Der Börsen-TagAutoimporte aus China überholen erstmals EU-Exporte
Die Kräfteverhältnisse im weltweiten Automarkt verschieben sich zunehmend: Die Autoimporte aus China in die Europäische Union haben einer Analyse zufolge erstmals die europäischen Exporte in die Volksrepublik übertroffen. Die Ausfuhren von Autos und Autoteilen aus der EU nach China sind vergangenes Jahr um 34 Prozent auf 16 Milliarden Euro gesunken, wie aus dem Papier der Wirtschaftsprüfungs- und Beratungsgesellschaft EY hervorgeht. Seit 2022 hätten sich die Exporte damit mehr als halbiert. Zugleich stiegen die Importe aus China in dem Bereich um acht Prozent auf 22 Milliarden Euro. Aus einem Exportüberschuss in zweistelliger Milliardenhöhe ist damit innerhalb weniger Jahre ein Defizit geworden.

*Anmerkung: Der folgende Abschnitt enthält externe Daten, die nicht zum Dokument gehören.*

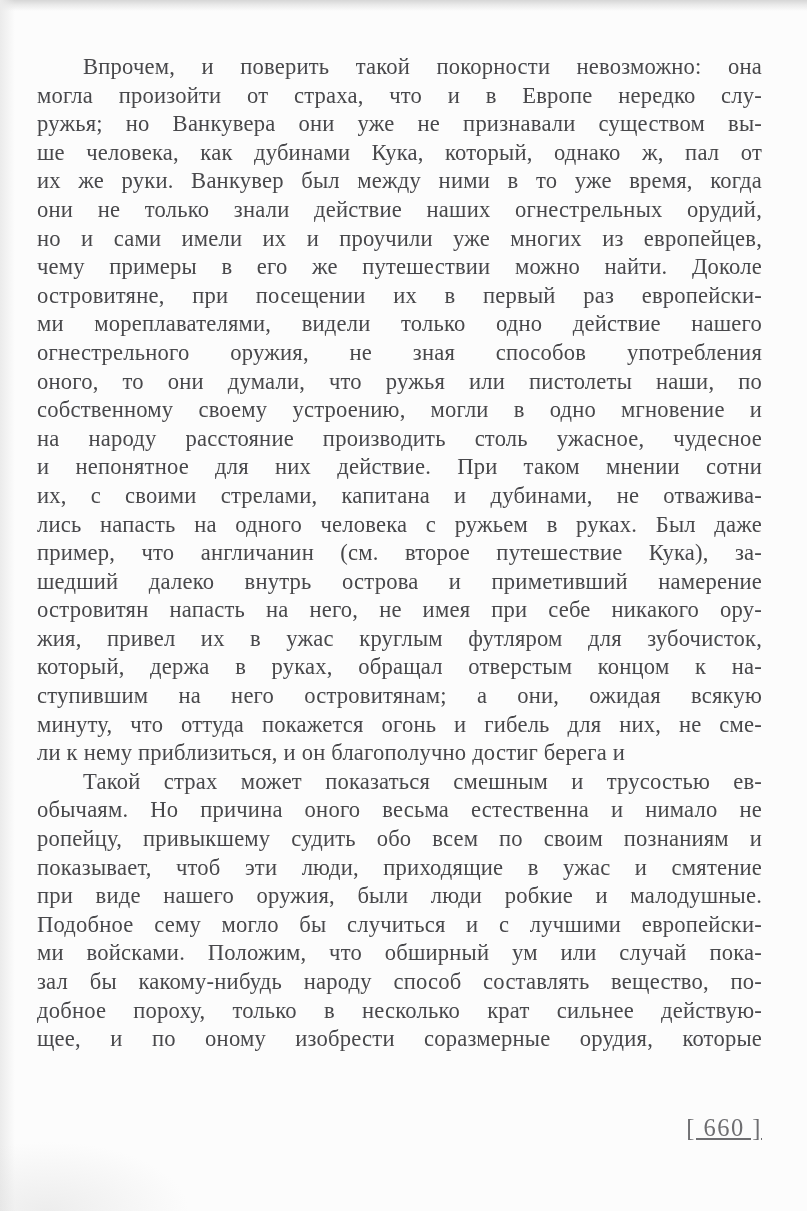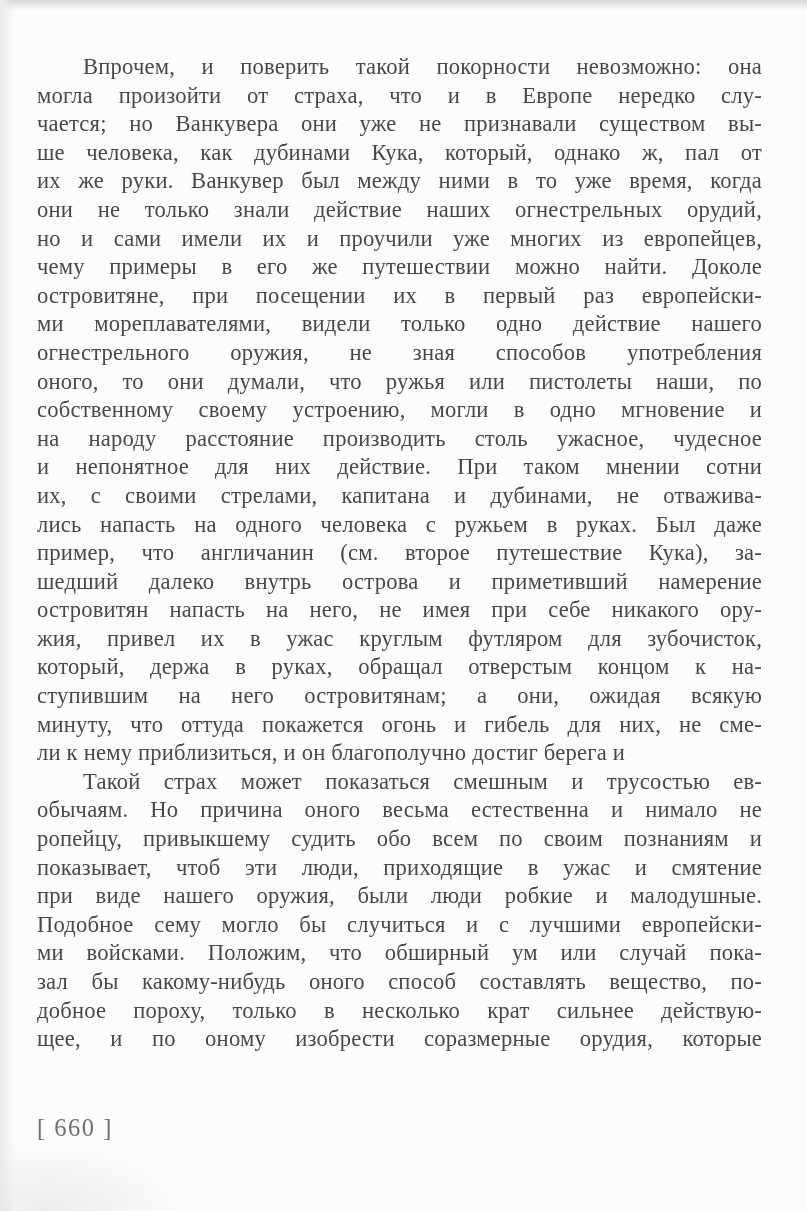"чается; но Ванкувера они уже" div.line { text: чается -> ружья }
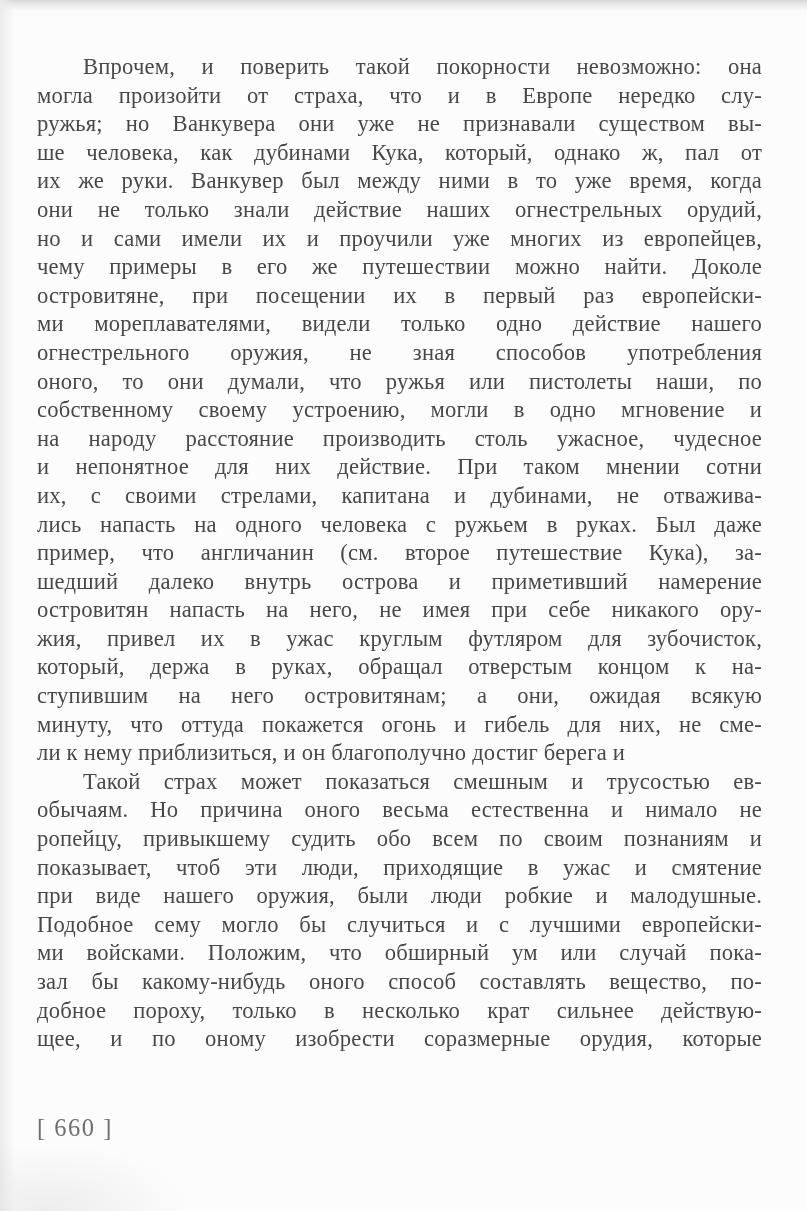"зал бы какому-нибудь оного способ" div.line { text: оного -> народу }
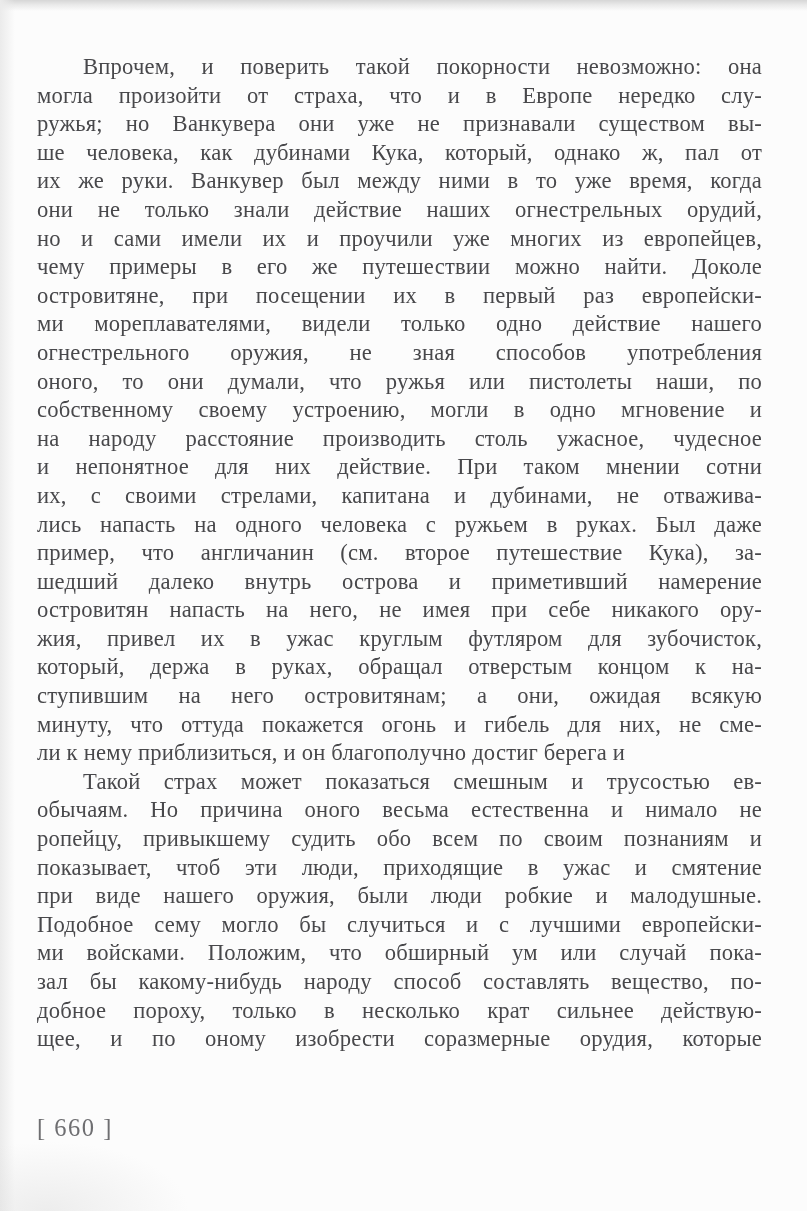"[ 660 ]" .page-number { text-align: left -> right; text-decoration: none -> underline }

Auch für das Autoland Deutschland zeigt sich diese Entwicklung: China war 2025 nur noch das sechstwichtigste Exportland für deutsche Hersteller. Zwar lagen die Exporte noch über den Importen. Der Abstand schrumpft aber. Seit dem Rekordjahr 2022 haben sich die Ausfuhren in die Volksrepublik mehr als halbiert - von rund 30 Milliarden auf 13,6 Milliarden. Im selben Zeitraum sind die Kfz-Einfuhren aus China um zwei Drittel auf 7,4 Milliarden Euro gestiegen. "Bei einer Fortschreibung der jeweiligen Kurven könnten sich 2026 Importe und Exporte die Waage halten", heißt es in der EY-Analyse.